A recycled Dutch East India Company chart
The secret of eternal life
Recycling products that are no longer used is hot nowadays. Yet in the past people also used to recycle things that no longer served their original purpose. For instance take a look at this fragment of a 17th-century manuscript chart of the Dutch East India Company. This fragment on vellum had started a new life as (later) book cover for the work Lud. Carrionis Emendationum et observationum, published by Gilles Beys in Paris in 1583.
Part of an outline map
The inside of the old cover, measuring 40 by 30 cm, shows in manuscript parts of the Indian Ocean, the Arabian Peninsula and India. The fragment used to belong to a (probably) 17th century outline map of the Indian Sea or Ocean, an important part of the Dutch East India Company patent area at that time.
Strict organisation
The Dutch East India Company had reliable nautical charts made by cartographic workshops. It was a well organised company with strict rules on equipping ships. Lists were kept of the navigation material that was taken on-board. The master mariner and petty officers had to sign for receipt and they also had to undertake to hand in the material upon safe arrival in Batavia
Tens of thousands of cattle sacrificed
Recent figures show that between 1602 and 1753 – the year that the Dutch East India Company switched exclusively to printed charts – around 70,000 parchment charts made of animal skins had been produced for the company. Of these only a couple of dozen are kept in public Dutch collections and worldwide only a couple of hundred. In the book Sailing for the East, which was published in the series Utrechtse Historisch-Cartografische Studies in 2010, Günter Schilder and Hans Kok offer a richly illustrated overview of this important cultural heritage.
A new life as book cover
As said before some Dutch East India Company charts partly or completely survived the ravages of time by being used as book covers. In this respect the Utrecht fragment is no exception and more examples of such reuse are known. For instance, the administrators of some smaller departments of the Dutch East India Company had their payrolls bound in outdated parchment sea charts. And also the oldest known printed map of the Dutch territory partly ended up as book cover.
True to life?
Now when we take a closer look at the fragment some things catch the eye. The Maldives Archipelago, at the bottom right, shows a strict and diagonal pattern. This schematic configuration of the Maldives is typical of the Dutch East India Company charts of this period, but does not reflect the reality in which the Archipelago is almost entirely oriented North-South. The same goes for some islands at the bottom left of the fragment. Possibly these islands were mapped because they were regularly recorded but each time at different positions. The general geographical names on the mainland are written in black ink. The red place names refer to the presence of Dutch East India Company locations.
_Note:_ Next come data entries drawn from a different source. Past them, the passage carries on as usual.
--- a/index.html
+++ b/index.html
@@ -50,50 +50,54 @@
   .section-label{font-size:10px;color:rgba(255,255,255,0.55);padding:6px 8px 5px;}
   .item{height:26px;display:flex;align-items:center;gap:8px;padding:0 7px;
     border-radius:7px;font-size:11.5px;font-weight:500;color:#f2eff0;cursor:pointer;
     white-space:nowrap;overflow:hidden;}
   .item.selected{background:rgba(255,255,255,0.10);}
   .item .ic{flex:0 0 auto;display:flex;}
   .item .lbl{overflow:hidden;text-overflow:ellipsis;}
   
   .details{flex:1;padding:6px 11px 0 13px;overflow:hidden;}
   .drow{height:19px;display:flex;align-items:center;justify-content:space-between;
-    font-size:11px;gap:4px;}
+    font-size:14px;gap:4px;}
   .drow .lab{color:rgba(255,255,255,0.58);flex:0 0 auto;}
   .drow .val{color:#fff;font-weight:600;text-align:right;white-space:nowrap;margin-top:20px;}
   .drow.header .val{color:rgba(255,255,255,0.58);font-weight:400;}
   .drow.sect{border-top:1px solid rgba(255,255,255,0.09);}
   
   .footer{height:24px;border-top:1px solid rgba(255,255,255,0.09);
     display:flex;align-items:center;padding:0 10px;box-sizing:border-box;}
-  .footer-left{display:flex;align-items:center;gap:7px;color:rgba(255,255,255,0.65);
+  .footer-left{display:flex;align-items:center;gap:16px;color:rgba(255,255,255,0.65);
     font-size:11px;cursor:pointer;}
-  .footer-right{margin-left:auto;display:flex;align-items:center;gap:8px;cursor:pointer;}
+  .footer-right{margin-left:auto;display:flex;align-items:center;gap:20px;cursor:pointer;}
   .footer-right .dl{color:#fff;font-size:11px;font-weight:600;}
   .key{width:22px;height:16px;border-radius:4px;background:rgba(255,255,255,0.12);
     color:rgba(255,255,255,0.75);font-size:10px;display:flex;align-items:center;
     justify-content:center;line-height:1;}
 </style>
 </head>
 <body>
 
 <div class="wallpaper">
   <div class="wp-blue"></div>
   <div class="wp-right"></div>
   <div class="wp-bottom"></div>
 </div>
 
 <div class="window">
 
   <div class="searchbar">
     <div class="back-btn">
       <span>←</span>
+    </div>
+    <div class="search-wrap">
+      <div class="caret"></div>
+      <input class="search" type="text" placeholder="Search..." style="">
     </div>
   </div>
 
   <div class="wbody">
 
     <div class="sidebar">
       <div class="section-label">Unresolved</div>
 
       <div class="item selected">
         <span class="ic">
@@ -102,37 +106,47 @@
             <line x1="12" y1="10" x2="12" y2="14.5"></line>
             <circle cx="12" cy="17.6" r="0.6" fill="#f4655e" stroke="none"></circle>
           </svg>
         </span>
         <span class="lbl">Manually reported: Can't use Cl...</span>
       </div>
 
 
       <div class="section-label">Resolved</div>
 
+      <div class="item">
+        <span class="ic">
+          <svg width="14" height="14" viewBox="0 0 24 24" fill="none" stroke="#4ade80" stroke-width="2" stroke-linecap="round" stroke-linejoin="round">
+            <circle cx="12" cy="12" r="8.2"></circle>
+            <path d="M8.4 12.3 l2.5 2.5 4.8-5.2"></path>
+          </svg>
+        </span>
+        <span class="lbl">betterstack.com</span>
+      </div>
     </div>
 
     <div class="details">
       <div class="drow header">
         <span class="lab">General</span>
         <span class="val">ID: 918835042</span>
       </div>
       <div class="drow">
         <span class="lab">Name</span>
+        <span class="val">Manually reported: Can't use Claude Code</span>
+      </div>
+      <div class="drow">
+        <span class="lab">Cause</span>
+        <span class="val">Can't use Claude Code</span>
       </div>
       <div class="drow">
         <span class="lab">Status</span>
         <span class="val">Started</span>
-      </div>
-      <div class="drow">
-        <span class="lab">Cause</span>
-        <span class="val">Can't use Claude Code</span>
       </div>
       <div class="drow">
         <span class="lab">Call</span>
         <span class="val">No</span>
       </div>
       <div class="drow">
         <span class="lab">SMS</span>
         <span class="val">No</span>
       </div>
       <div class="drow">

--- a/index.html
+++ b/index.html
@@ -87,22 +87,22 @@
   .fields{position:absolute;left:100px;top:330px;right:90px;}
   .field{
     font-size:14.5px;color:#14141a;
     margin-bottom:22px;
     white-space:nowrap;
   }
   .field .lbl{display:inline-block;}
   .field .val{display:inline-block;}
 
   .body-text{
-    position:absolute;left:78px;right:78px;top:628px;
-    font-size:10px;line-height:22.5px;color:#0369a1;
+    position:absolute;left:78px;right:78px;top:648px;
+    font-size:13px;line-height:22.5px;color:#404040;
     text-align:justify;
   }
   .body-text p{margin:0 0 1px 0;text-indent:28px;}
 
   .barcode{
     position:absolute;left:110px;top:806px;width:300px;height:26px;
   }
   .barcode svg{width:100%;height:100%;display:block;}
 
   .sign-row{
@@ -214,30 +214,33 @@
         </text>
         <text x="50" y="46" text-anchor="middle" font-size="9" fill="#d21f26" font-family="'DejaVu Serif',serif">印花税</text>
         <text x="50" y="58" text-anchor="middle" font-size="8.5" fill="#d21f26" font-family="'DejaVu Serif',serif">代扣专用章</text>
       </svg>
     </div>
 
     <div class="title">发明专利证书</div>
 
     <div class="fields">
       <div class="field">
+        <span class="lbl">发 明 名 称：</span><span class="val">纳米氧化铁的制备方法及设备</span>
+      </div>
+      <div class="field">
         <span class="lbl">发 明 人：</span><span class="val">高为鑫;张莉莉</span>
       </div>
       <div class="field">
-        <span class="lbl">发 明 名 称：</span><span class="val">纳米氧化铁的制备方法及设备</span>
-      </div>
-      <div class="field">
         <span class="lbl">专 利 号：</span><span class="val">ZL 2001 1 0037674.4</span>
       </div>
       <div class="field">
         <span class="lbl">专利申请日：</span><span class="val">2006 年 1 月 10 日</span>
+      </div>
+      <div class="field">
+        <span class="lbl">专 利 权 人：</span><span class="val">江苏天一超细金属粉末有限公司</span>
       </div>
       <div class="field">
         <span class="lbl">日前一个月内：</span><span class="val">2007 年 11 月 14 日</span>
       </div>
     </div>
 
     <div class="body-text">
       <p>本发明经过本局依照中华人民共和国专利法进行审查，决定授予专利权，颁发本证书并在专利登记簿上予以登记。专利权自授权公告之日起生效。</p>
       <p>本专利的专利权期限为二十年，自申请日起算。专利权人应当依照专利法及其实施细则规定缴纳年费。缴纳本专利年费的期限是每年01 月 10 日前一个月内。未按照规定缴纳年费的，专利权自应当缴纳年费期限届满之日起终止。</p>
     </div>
Compass Lines for navigation
The straight lines on the chart are compass lines helping the master mariner to navigate and plan the sailing route. At the bottom left the fragment shows a point where several compass lines converge. This is the central compass rose, characteristic of sea charts. Around this rose, complete compass charts generally have sixteen secondary compass roses which are all linked by lines. This creates a network of so-called rhumb lines which make a right angle with all meridians and which make it possible to navigate using a fixed compass point.
Plane variety
The collection of maps at the Utrecht University Library currently comprises six valuable Dutch East India Company charts on vellum, all made by Isaak de Graaf who was chief map maker at the Amsterdam chamber between 1705 and 1743. These are maps of the Atlantic Ocean, Sumatra, the Sunda Strait, the Java Sea (two copies) and the northern coast of Java. The library therefore has five of the seven standard charts on vellum which were used on board the East Indies fleet in the first half of the 18th century.
Still missing are the two outline maps of the Indian Sea: one plane chart and one in Mercator projection (in which the degrees stretch towards the poles).However, with this fragment the library owns a small part of such a map on vellum, and the plane variety to boot!